Whatever it is that is causing you problmes, I hope that you know that it is fixable, and you will find people who are capable of accepting you and your past and present as is. There's no need to be so hard on yourself because its completely understandable to struggle with this.

Quote from: camille13512 on November 14, 2017, 09:57:53 PMI stump on my self-esteem for it, I curse myself with it, I silently wait (even wish) for the external world to crush me as it enjoys the show and laughs, as long as it stays. It enjoys my pain; I rely on its accompany to breathe.

This sentence makes me so sad! You deserve so much compassion. Not having/losing a sense of self is something that (from my reading) I've gathered can happen with cptsd. It has happened to me, and it was terrifying and incredibly difficult to bear, but I believe that you will get through this. You have been so tough to make it this far. Don't give up! 
#6
Aphotic, thank you for the encouragement.  :)
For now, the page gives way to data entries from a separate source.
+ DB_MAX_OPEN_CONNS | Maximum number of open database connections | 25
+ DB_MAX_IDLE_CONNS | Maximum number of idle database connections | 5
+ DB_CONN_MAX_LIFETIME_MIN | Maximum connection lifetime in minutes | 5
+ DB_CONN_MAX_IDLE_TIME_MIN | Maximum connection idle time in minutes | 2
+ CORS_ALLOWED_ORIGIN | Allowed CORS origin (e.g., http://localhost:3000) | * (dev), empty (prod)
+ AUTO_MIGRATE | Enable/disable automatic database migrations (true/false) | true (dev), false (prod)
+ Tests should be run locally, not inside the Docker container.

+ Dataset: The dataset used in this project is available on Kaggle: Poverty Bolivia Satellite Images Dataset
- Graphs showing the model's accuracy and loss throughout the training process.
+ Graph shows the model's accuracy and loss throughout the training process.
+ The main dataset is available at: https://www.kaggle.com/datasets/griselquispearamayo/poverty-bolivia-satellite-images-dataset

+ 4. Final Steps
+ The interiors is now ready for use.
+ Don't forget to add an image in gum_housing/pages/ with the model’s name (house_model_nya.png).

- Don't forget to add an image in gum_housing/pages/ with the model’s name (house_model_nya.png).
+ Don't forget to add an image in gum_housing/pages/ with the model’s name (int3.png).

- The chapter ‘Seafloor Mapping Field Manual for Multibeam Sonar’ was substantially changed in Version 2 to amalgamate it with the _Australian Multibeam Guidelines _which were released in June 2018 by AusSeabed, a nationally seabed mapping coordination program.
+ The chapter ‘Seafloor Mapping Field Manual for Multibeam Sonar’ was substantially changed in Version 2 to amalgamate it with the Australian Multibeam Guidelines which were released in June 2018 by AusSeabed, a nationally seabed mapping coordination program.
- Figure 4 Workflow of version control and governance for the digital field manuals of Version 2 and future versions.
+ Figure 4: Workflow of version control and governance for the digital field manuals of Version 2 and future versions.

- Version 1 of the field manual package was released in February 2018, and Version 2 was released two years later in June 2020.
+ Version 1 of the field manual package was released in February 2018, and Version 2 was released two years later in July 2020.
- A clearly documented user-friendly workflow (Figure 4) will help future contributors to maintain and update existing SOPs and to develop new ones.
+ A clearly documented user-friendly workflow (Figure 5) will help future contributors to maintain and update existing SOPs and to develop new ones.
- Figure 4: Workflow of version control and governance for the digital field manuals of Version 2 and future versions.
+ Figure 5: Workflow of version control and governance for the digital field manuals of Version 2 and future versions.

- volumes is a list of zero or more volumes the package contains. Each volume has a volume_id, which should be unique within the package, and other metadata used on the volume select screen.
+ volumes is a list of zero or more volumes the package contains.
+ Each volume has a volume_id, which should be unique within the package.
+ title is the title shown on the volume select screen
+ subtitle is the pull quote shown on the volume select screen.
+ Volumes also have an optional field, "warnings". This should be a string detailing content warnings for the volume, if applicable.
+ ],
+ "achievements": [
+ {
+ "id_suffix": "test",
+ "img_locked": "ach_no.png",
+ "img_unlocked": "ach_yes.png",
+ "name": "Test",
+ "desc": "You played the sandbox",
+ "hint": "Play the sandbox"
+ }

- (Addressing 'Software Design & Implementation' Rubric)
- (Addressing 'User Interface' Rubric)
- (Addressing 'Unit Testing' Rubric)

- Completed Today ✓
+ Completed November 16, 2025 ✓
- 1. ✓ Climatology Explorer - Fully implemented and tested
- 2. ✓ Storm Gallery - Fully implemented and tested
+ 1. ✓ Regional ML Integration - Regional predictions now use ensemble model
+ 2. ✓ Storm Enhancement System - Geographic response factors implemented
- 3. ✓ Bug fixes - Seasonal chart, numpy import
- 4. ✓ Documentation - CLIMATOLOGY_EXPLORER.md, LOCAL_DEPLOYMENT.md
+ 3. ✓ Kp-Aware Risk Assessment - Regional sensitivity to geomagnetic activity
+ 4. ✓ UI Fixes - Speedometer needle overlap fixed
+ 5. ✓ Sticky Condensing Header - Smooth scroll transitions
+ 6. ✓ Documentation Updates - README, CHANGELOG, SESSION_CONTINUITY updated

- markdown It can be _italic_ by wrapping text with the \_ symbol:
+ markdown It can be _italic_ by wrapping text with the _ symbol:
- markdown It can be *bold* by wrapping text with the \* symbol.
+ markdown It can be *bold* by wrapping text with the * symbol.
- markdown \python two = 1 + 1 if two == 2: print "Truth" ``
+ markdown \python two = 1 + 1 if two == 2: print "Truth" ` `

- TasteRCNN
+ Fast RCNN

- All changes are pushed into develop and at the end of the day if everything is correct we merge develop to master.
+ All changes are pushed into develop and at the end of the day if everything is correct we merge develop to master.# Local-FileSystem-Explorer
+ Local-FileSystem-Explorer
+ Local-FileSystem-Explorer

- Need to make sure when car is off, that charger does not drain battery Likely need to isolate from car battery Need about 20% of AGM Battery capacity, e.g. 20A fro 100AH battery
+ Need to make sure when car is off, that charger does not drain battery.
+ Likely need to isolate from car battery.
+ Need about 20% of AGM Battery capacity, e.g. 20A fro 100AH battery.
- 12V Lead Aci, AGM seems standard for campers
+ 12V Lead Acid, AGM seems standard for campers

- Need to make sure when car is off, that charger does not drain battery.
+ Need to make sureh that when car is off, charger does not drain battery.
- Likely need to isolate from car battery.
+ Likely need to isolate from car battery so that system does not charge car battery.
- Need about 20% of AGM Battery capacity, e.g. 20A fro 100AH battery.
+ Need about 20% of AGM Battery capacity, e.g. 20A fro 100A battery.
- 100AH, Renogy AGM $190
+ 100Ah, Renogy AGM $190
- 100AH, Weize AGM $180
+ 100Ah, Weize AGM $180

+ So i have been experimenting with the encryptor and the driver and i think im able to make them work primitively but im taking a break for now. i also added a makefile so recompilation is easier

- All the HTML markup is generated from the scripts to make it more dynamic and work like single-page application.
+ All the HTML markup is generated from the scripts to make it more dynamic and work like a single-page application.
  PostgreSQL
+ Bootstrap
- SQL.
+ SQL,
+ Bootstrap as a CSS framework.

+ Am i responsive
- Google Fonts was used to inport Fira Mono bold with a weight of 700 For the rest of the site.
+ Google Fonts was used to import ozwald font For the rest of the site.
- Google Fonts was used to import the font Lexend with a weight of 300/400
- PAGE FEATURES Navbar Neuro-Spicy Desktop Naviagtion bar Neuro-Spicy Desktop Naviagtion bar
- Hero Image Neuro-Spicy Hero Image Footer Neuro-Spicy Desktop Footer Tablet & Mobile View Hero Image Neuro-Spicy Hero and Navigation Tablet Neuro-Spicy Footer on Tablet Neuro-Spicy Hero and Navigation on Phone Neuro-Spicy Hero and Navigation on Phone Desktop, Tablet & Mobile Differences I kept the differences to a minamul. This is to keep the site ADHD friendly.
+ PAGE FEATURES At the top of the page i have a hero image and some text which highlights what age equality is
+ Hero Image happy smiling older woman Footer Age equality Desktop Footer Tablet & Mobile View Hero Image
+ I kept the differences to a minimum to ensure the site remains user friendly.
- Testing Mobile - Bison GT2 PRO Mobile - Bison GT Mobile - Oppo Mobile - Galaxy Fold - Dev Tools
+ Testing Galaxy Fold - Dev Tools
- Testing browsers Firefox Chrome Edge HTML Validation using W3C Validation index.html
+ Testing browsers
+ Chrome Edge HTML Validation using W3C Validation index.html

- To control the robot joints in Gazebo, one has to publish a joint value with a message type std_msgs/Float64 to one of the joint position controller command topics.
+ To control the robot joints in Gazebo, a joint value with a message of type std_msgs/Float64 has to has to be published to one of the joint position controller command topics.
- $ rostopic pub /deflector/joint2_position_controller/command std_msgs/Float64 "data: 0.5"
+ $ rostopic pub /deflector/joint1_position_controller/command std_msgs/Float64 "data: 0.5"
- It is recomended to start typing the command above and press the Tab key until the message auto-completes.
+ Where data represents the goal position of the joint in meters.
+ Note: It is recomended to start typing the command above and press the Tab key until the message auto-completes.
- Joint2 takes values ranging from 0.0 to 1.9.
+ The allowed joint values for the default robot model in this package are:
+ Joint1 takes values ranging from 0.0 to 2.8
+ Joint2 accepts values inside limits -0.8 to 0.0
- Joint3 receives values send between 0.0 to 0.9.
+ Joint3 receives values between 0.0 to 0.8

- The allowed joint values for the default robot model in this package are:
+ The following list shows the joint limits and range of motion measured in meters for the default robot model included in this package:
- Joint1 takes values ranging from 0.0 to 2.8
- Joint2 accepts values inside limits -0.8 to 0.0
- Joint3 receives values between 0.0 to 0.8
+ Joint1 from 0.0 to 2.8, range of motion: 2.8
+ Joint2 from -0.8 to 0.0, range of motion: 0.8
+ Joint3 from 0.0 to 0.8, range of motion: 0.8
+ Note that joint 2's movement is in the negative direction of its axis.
Update: So, I ended up not meeting with a therapist. I messaged 4 different ppl/places and all of them had rates too high for me rn. That was a bummer. But I've been doing what the book by Levine talked about, just letting my emotions happen and shaking as needed. It has helped with reducing and managing my triggered responses significantly. What is discouraging for me is that I don't think that these feelings and emotions are ever going to completely go away.  My goal now is to cope and reduce the pain. In the past I wanted the pain just to go away and stop hurting so much. Now I see that I can't escape these emotions, and I wouldn't be myself without them anyway. It is a bit of a let down, bc I wanted the pain to entirely stop asap. But it won't, it will only fade in intensity and force. I have hope that it will become little twinges of pain instead of overwhelming. I also hope that I will be able to accept my past and have a more clear mind in the future.

A note on emotional coping and the nuclear family: My rage is toxic and destructive, and it's hiding the hugeness of my pain and sadness. Having mercy for myself is important for me to remember rn. Another thing for me to remember is that I definitely don't want to take out my anger on others, even if I think they deserve it. I don't want to do this bc I am not at my best when angry and say things I regret, and I believe in nonviolence including emotional and spiritual nonviolence. It is one of my most important values. But I am very angry at my parents and brother and grandparents and society in general for letting this happen to me, my family, and anyone else. This is a kind of hurt that no one should have to face. The statistics on abuse in this society are frankly appalling. When "family values" includes protecting abusers, there is something deeply wrong.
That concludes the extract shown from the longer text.